Os serviços públicos, no litoral,
precisam, sim, preparar-se para os eventos previsíveis. Se precisam
estar prontos até para aqueles que não têm data marcada (chuvas
intensas, enxurradas, desabamentos, alagamentos, ventanias, ressacas…)
imagina se podem ser pegos “de surpresa” pela chegada dos turistas no
verão? Não tem cabimento.
E essa história de “superdimensionar” é
conversa pra boi dormir, é papo de burocrata que não quer ser cobrado
por sua incompetência. Várias cidades do litoral triplicam sua população
todo verão. Todo verão. O que se deve fazer a respeito? Ir pra
televisão todo ano, culpar o “excesso” de turistas? Ou parar um pouco de
mamar e fazer caixa de campanha e trabalhar sério?

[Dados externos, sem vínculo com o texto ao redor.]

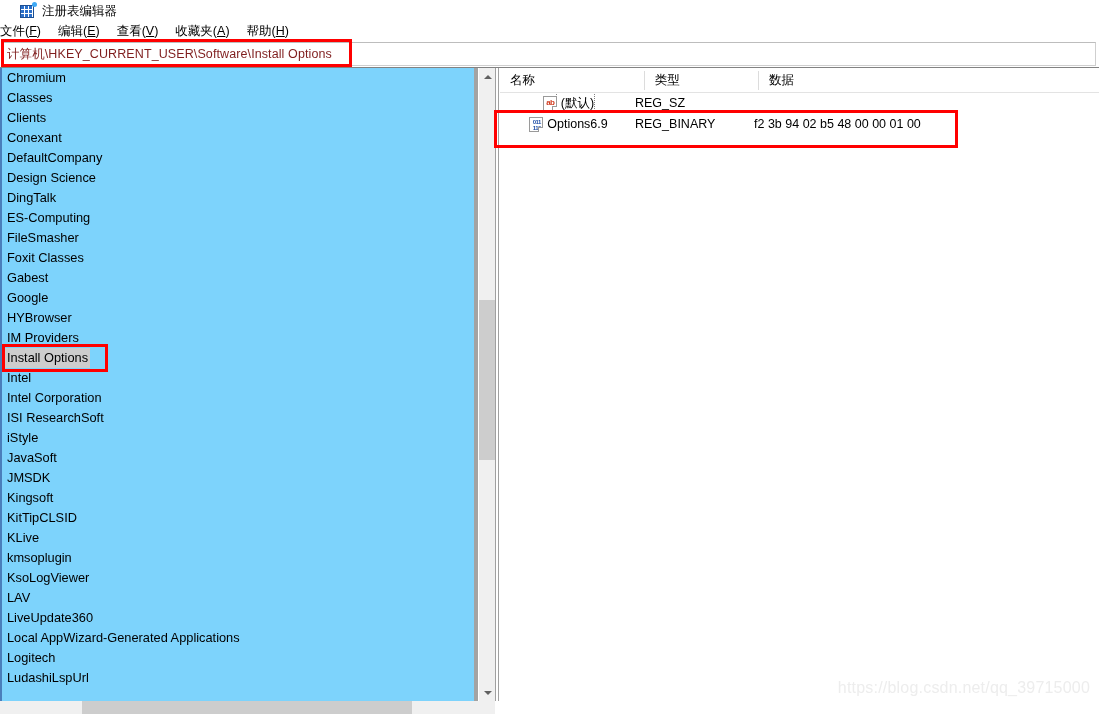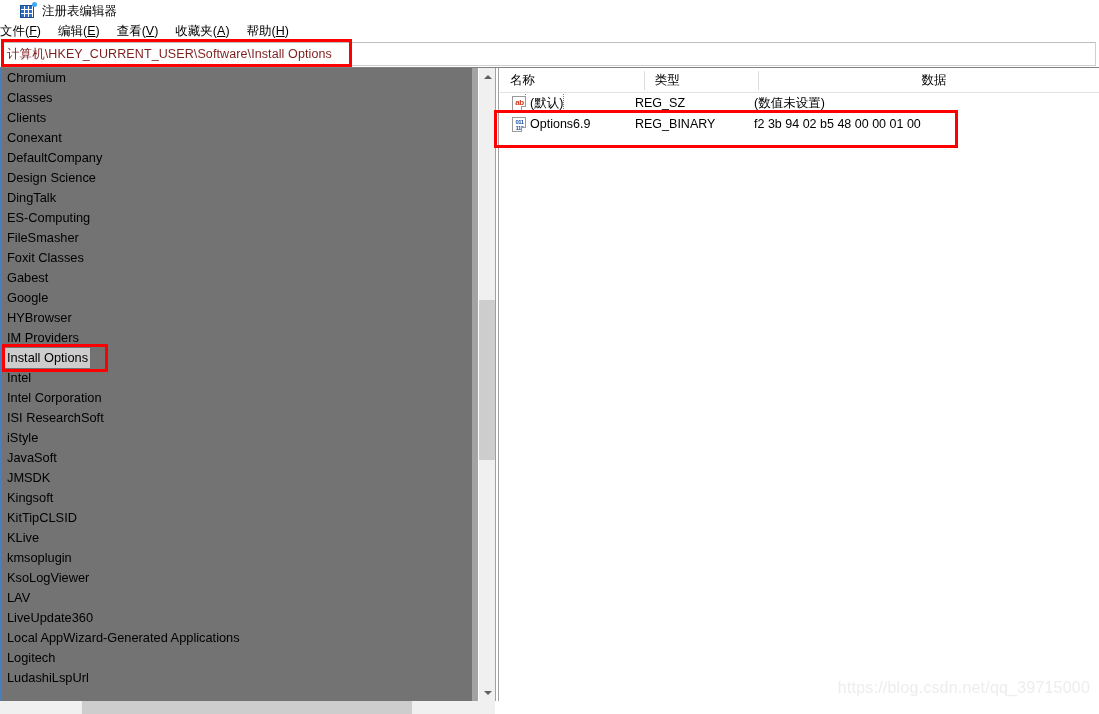--- a/index.html
+++ b/index.html
@@ -104,22 +104,22 @@
   .hline-top {
     position: absolute; left: 0; top: 0;
     width: 1099px; height: 1px;
     background: #828282;
   }
 
   
   .tree-pane {
     position: absolute; left: 0; top: 1px;
     width: 478px; height: 633px;
-    background: #737373;
-    border-right: 6px solid #a3a3a3;
+    background: #7dd3fc;
+    border-right: 4px solid #a3a3a3;
     overflow: hidden;
   }
   .tree-edge {
     position: absolute; left: 0; top: 0;
     width: 2px; height: 633px;
     background: #4a7ebb;
   }
   .tree-list {
     position: absolute; left: 0; top: 0;
     width: 478px;
@@ -207,37 +207,37 @@
     cursor: default;
   }
   .col-h::after {
     content: "";
     position: absolute; right: 0; top: 3px;
     width: 1px; height: 19px;
     background: #dcdcdc;
   }
   .col-h.c-name { width: 151px; }
   .col-h.c-type { width: 119px; }
-  .col-h.c-data { width: 355px; text-align: center; }
+  .col-h.c-data { width: 355px; }
   .col-h.c-data::after { display: none; }
 
   .list-row {
     position: relative;
     height: 21px;
     display: flex; align-items: center;
     cursor: default;
   }
   .cell {
     font-size: 12.5px;
     color: #000000;
     line-height: 21px;
     white-space: nowrap;
     overflow: hidden;
   }
-  .cell.c-name { width: 125px; padding-left: 12px; display: flex; align-items: center; }
+  .cell.c-name { width: 125px; padding-left: 12px; display: flex; align-items: center; justify-content: center; }
   .cell.c-type { width: 119px; padding-left: 10px; }
   .cell.c-data { width: 355px; padding-left: 10px; }
   .name-text { padding-left: 4px; }
   .name-text.focused {
     outline: 1px dotted #808080;
     outline-offset: 0px;
   }
 
   
   .val-icon {
@@ -458,21 +458,20 @@
       <div id="values-list">
           <div class="list-row">
             <div class="cell c-name">
               <span class="val-icon sz">
                 <span class="glyph">ab</span>
                 <span class="fold"></span>
               </span>
               <span class="name-text focused">(默认)</span>
             </div>
             <div class="cell c-type">REG_SZ</div>
-            <div class="cell c-data">(数值未设置)</div>
           </div>
           <div class="list-row">
             <div class="cell c-name">
               <span class="val-icon bin">
                 <span class="glyph">011</span>
                 <span class="glyph2">110</span>
                 <span class="fold"></span>
               </span>
               <span class="name-text">Options6.9</span>
             </div>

E o que é essa bobagem de “turismo de
massa”? Quem te falou essa besteira, caro Damião? Isso soa, no mínimo,
extremamente preconceituoso.
O turismo “bom” seria aquele dos
riquinhos que queimam dinheiro nos camarotes e “agregam valor” nos
“beach clubs” exclusivos e com preços que deveriam ser enquadrados no
código penal?
E o “turismo de massa” ruim, nocivo,
culpado pela falta de água, pelo lixo acumulado, pelo barulho e por tudo
de ruim que acontece no verão, é aquele dos pobres, dos remediados, da
classe média que coloca suas economias no aluguel de uma casinha perto
do mar?
Sugiro que quem pensa assim reveja seus
conceitos: ruim é não ter procura, não ter turista, não despertar
interesse. Bom é ser um local cobiçado, que tanta gente quer visitar,
que tantos sonham em conhecer ou até morar.
E é aí que entram as autoridades e suas
responsabilidades: precisam enfrentar esse fato inevitável, da vontade
(e do direito) que tantos têm, ao veraneio no litoral. E tratem de
planejar, estudar, levar a sério e propor soluções.
Até pode ser que, em alguns casos, a
solução seja, como sonham o Damião e tantos outros, limitar o acesso.
Estabelecer um número máximo de visitantes. Mas até para isso é preciso
competência, estudo e trabalho. Não será tirando o corpo fora porque
“isso aí é um superdimensionamento inviável” ou porque “não temos
vocação turística, tratamos o turista muito mal”, que chegaremos a algum
lugar.
Como disse, mesmo os diamantes brutos
mais valiosos podem ser transformados em caquinhos sem utilidade, se não
forem bem lapidados. Se é isso que pretendemos, transformar esse
litoral maravilhoso numa pocilga fedorenta que afugente até as lacraias e
os lagartos, então não precisa fazer nada: basta continuar assim,
botando a culpa no “excesso” de turistas, ano após ano. Até que eles
parem de vir. E aí vai começar outro chororô, da “falta” de turistas na
temporada.
Não tem turista “em excesso”, o que está
transbordando, sobrando, muito acima do que merecemos, é a
incompetência dos que nos governam. Há décadas.